4. Lack of clarity – leaving others to make ‘assumptions’ about your work
A good map should be a standalone representation of your knowledge of a surface or area. Poor maps don’t do this and you either have to spend time (and again cost) explaining what you meant in detail or, in your absence, your colleagues need to discuss what they think is going on, adding unnecessary risk to decisions and let’s face it, not winning you any friends.
An easy example of this is something as simple as not having labels – if no legend is provided assumptions must be made about symbols on the map. Or, a more technical example such as no raw data displayed means assumptions are made about where the technically validated areas of good control are, versus your ‘best estimates’ as to the likely structure in areas of poor data control.
And we all know what happens when people ‘assume’…
5. Lack of consistency – everyone is doing their own thing
One software package and mapping standard can and should fit all. It is very common in teams where no direction from higher up is given as to best mapping practices for different mapping packages and techniques to be used, resulting in maps generated to varying degrees of quality with different standards.
There’s no correct standard for mapping but guidelines around which software to use and the standard layout of a map should be given.

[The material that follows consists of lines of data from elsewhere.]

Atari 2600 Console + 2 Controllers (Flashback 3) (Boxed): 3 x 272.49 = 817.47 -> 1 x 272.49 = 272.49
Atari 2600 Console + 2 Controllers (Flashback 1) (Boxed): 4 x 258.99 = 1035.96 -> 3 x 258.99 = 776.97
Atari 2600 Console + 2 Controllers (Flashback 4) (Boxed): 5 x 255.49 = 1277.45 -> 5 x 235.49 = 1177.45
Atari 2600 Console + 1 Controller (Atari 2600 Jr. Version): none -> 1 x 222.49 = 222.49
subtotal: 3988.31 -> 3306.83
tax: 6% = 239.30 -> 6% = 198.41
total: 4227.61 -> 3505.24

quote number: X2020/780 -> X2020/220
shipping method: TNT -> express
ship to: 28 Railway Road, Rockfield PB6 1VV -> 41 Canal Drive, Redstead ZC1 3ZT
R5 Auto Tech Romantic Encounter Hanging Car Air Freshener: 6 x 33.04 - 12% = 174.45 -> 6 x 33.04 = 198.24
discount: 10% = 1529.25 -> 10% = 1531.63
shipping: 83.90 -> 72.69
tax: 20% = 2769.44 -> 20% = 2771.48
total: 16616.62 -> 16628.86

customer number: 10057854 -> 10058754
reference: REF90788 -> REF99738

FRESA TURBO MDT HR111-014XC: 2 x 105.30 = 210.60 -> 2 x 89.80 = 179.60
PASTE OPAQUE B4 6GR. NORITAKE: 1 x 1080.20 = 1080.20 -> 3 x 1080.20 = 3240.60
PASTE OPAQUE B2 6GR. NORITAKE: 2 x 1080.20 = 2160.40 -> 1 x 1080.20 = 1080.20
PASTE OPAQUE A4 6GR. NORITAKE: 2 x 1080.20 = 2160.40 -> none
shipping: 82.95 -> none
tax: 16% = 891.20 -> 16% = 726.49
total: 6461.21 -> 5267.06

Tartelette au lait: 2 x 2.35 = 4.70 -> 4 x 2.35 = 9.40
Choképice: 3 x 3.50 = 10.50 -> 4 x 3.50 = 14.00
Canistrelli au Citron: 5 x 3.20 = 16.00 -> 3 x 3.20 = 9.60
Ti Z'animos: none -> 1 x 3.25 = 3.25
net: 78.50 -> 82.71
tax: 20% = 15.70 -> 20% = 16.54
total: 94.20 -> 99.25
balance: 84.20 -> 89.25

Take the initiative, bring it up at a meeting and become the ‘mapping standards’ champion. You’ll be respected for improving efficiency and quality.
With standard layouts created, each member of the team can then display their data onto a template canvas which not only makes the cost of producing each map cheaper, but it also saves time deciphering over what colour is high/low, what the contour increment is, which way is north, etc.
Major time saver. Major cost saver.
What do you think? Are there other reasons why mapping quality improves the finances of an oil and gas company? Or do you disagree? Perhaps you feel it’s not worth the extra effort?